And yet, they do outperform humans' closest living relatives — chimpanzees — on tasks requiring cooperation. In an experiment published in 2009 led by Christine Drea, an evolutionary anthropologist at Duke University, captive pairs of spotted hyenas were challenged to tug two ropes in unison to earn a food reward. The pairs cooperated successfully, learning the maneuvers quickly with no training. Experienced hyenas even helped inexperienced partners do the trick. Drea said chimps often require extensive training to do similar tasks.
Clearly, hyenas have more going on upstairs than humans once thought.
According to Benson-Amram, there are two major theories regarding the evolution of intelligence. "One states that intelligence evolved to deal with social challenges. For example, individuals need to be able to recognize and respond appropriately to different group members. The other theory states that intelligence evolved to deal with ecological challenges in the environment. For example, individuals need to navigate around their habitat, find food, and potentially extract or prepare food, in order to survive and produce offspring," she told Life's Little Mysteries.

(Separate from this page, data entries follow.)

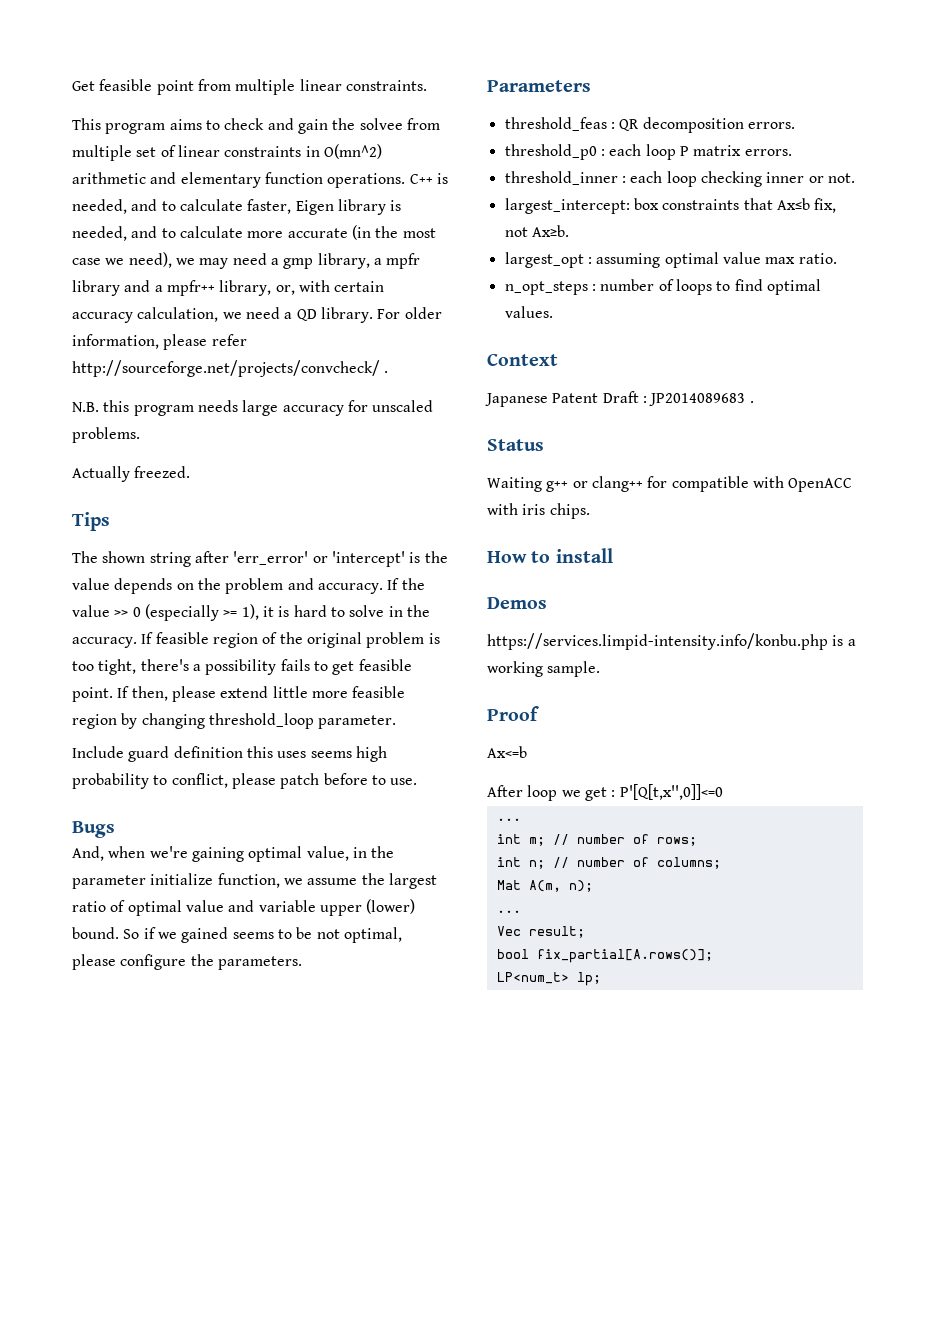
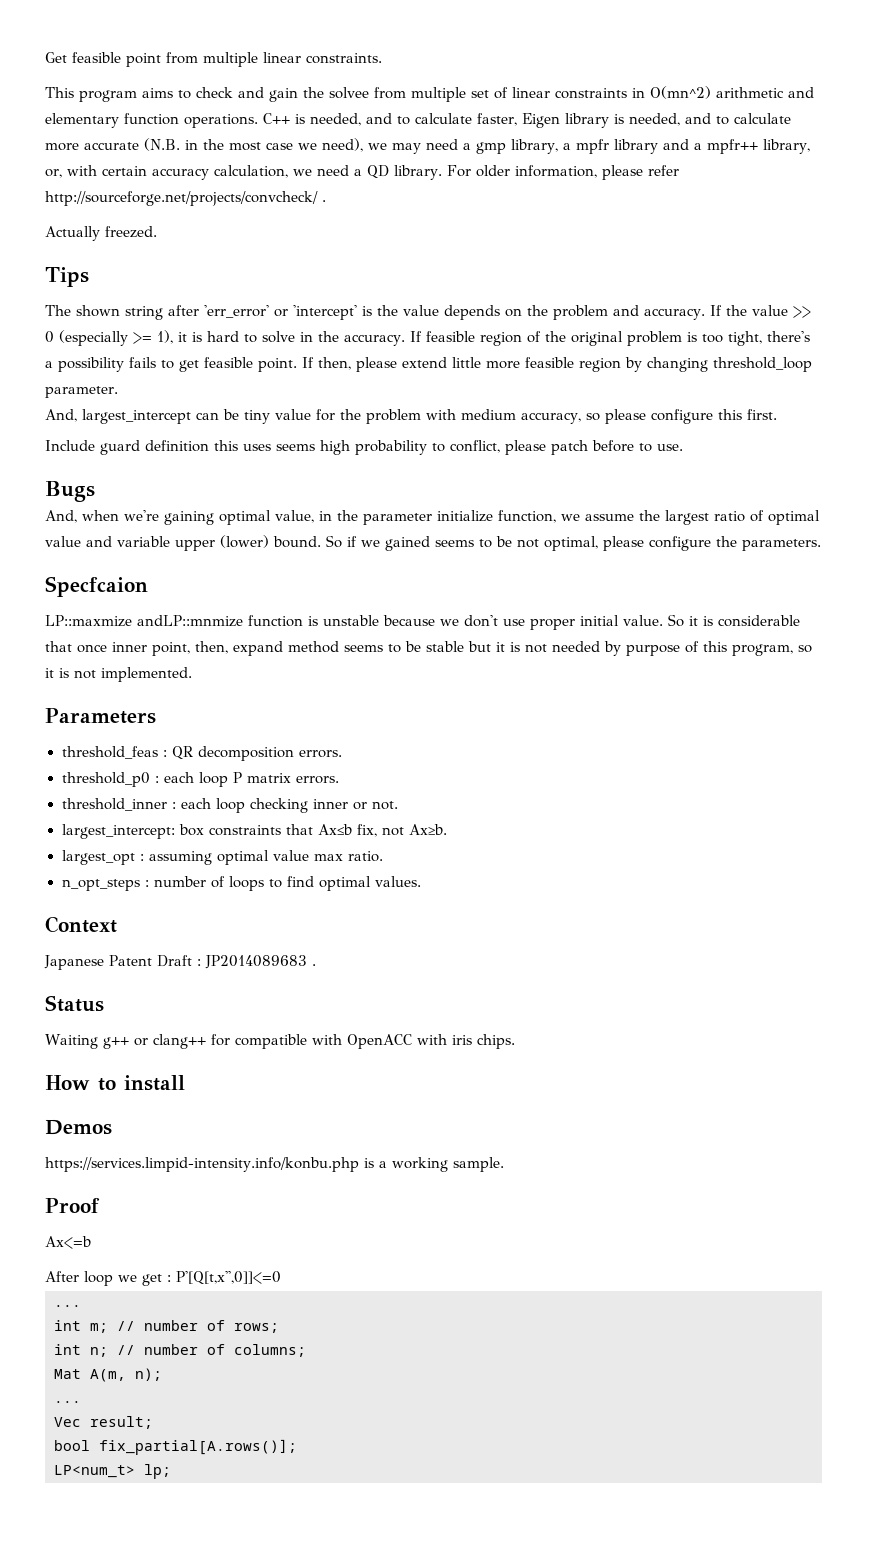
[351,225,371,240] (in -> [144,138,198,151] (N.B. in
[72,400,434,416] [72,427,140,443] // N.B. this program needs large accuracy for unscaled problems. -> (326, 201) none
(397, 722) none -> [45,409,777,424] // And, largest_intercept can be tiny value for the problem with medium accuracy, so please configure this first.
(302, 963) none -> [45,576,148,597] [45,614,800,630] [45,641,812,656] [45,667,192,682] // Specfcaion // LP::maxmize andLP::mnmize function is unstable because we don't use proper initial value. So it is considerable that once inner point, then, expand method seems to be stable but it is not needed by purpose of this program, so it is not implemented.

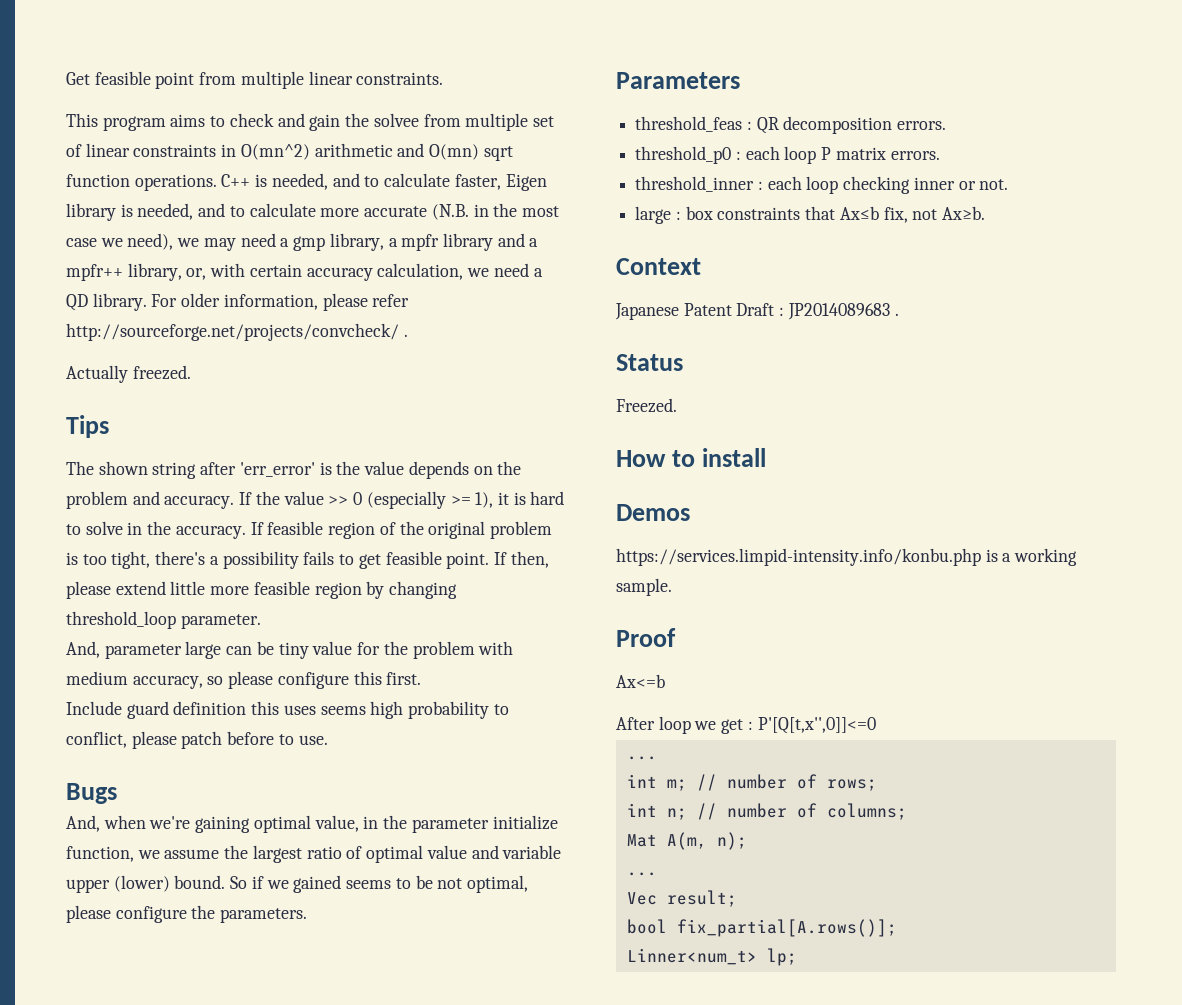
[45,113,119,128] elementary -> [429,144,513,161] O(mn) sqrt
[274,305,357,320] or 'intercept' -> (315, 469) none
[82,409,191,424] largest_intercept -> [104,641,222,659] parameter large
[45,576,148,597] [45,614,800,630] [45,641,812,656] [45,667,192,682] // Specfcaion // LP::maxmize andLP::mnmize function is unstable because we don't use proper initial value. So it is considerable that once inner point, then, expand method seems to be stable but it is not needed by purpose of this program, so it is not implemented. -> (308, 915) none
[61,824,175,839] largest_intercept: -> [635,206,681,224] large :
[61,850,383,865] [61,876,421,891] // largest_opt : assuming optimal value max ratio. // n_opt_steps : number of loops to find optimal values. -> (986, 213) none
[45,1034,515,1049] Waiting g++ or clang++ for compatible with OpenACC with iris chips. -> [616,398,677,413] Freezed.
[54,1465,135,1478] LP<num_t> -> [626,948,757,965] Linner<num_t>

Whichever theory of intelligence one prefers, spotted hyenas pass muster. "They live in both social and ecologically challenging environments," Benson-Amram said. As well as adeptly navigating the social sphere, "they hunt everything from termites to giraffes," she said. "They hunt alone and in groups. They take down zebras that could kill them with a strong kick, and they compete with lions for resources. Spotted hyenas are the most abundant large carnivore in sub-Saharan Africa, which shows how well they can adapt to deal with life in varied environments."
They can also innovate when confronted with new situations, she said. As other carnivores struggle to adapt in this rapidly changing world, hyenas appear to be having the last laugh.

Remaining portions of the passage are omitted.